_Problem to solve:_
In the data below, find each line that contains the word "Ausgabepreis" and copy it.

* * * *

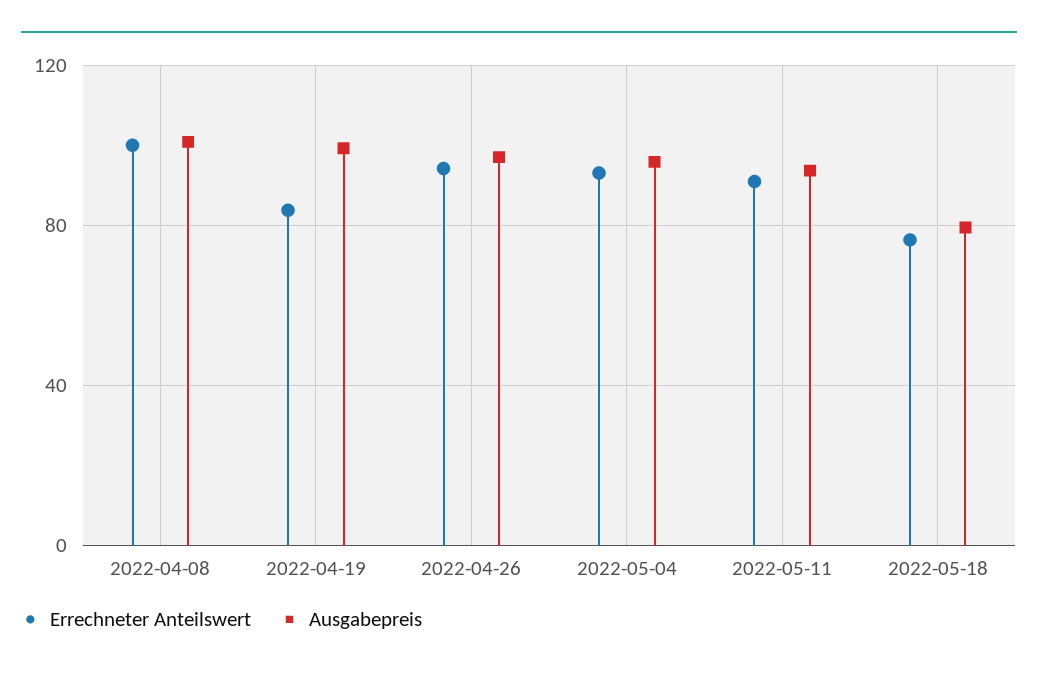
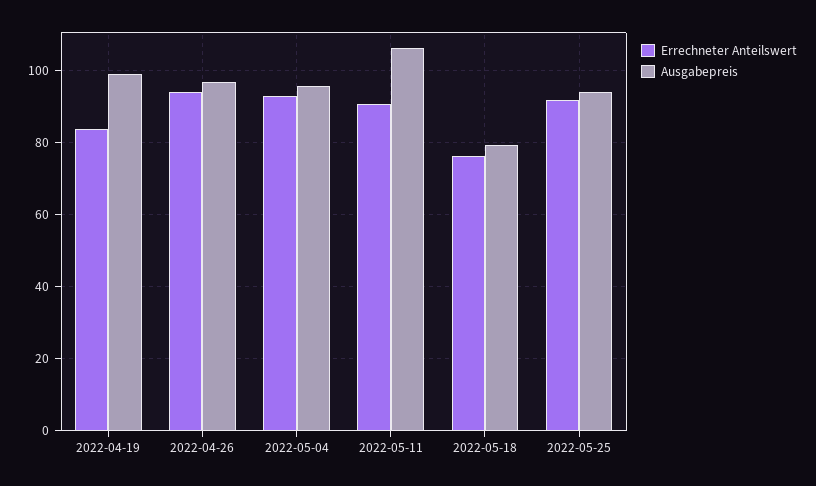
Errechneter Anteilswert, 2022-04-08: 100 -> none
Ausgabepreis, 2022-04-08: 100 -> none
Ausgabepreis, 2022-05-11: 95 -> 106
Errechneter Anteilswert, 2022-05-25: none -> 92
Ausgabepreis, 2022-05-25: none -> 94

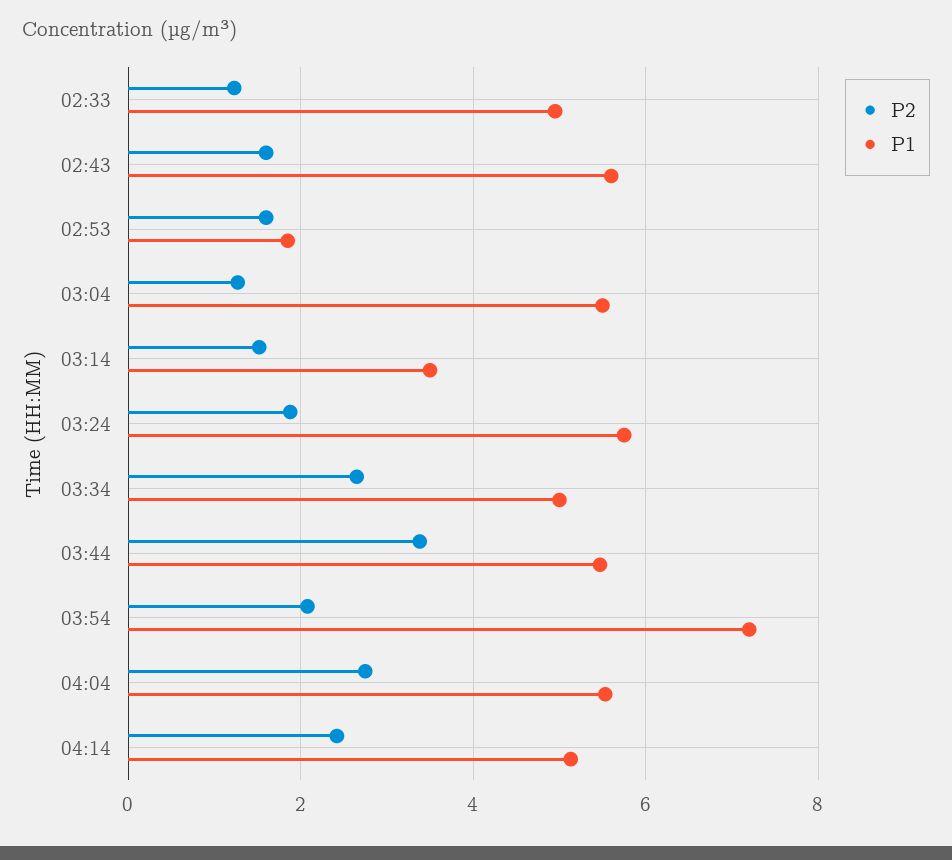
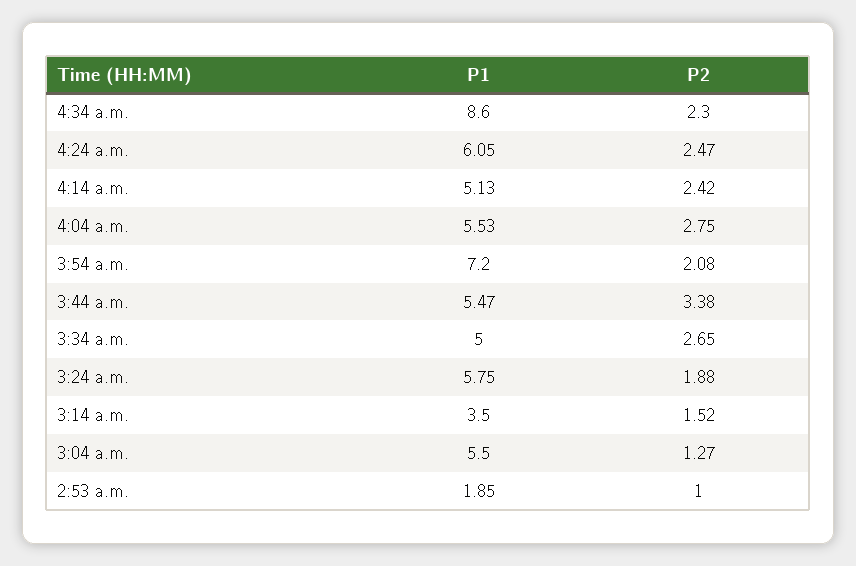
P2, 02:33: 1.2 -> none
P1, 02:33: 5 -> none
P2, 02:43: 1.6 -> none
P1, 02:43: 5.6 -> none
P2, 02:53: 1.6 -> 1
P1, 4:34 a.m.: none -> 8.6
P2, 4:34 a.m.: none -> 2.3
P1, 4:24 a.m.: none -> 6.05
P2, 4:24 a.m.: none -> 2.47

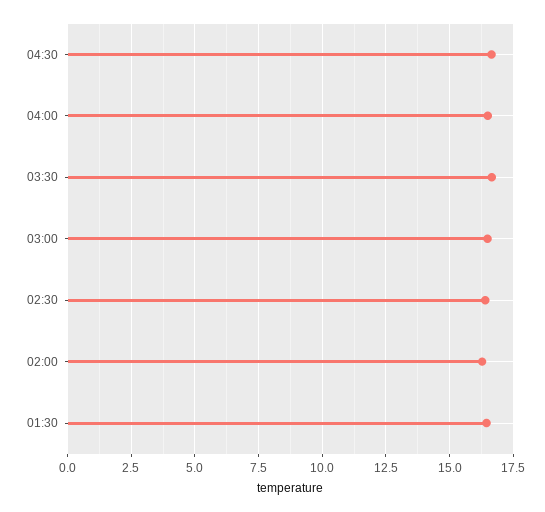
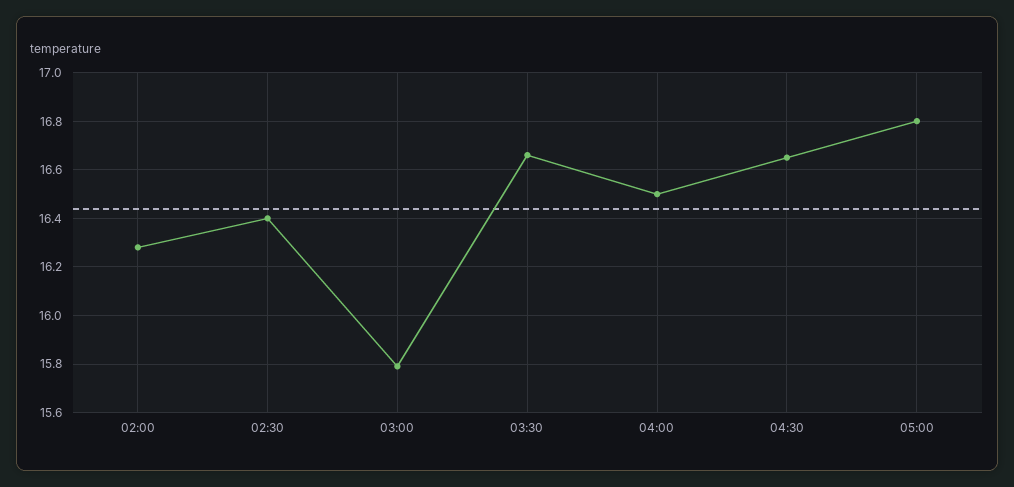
03:00: 16.5 -> 15.8
01:30: 16.5 -> none
05:00: none -> 16.8

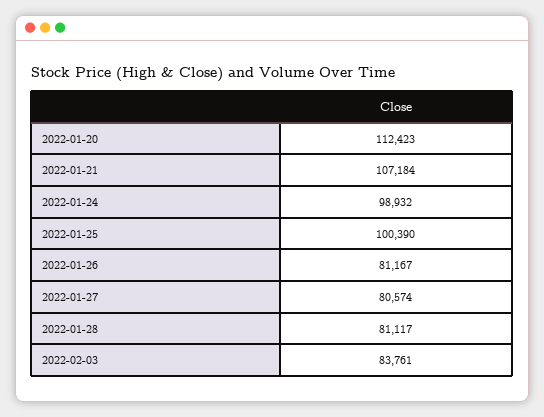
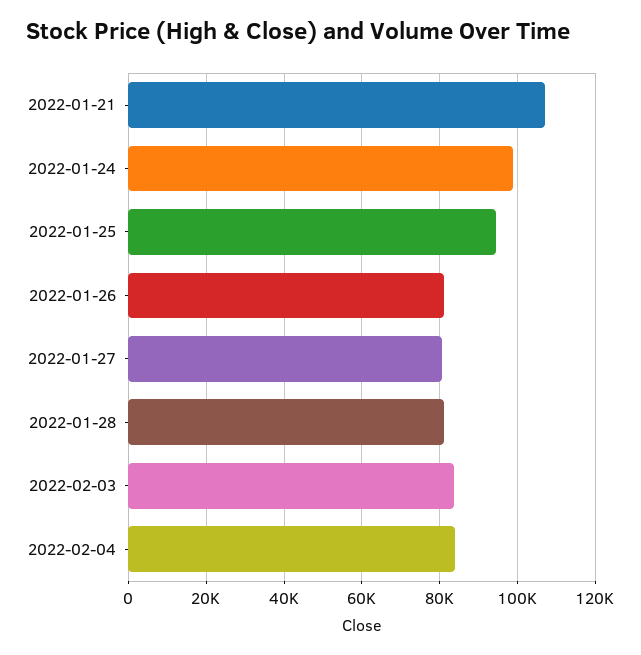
2022-01-20: 112423 -> none
2022-01-25: 100390 -> 94000
2022-02-04: none -> 84000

* * * *

_The completed task:_
Ausgabepreis, 2022-04-08: 100 -> none
Ausgabepreis, 2022-05-11: 95 -> 106
Ausgabepreis, 2022-05-25: none -> 94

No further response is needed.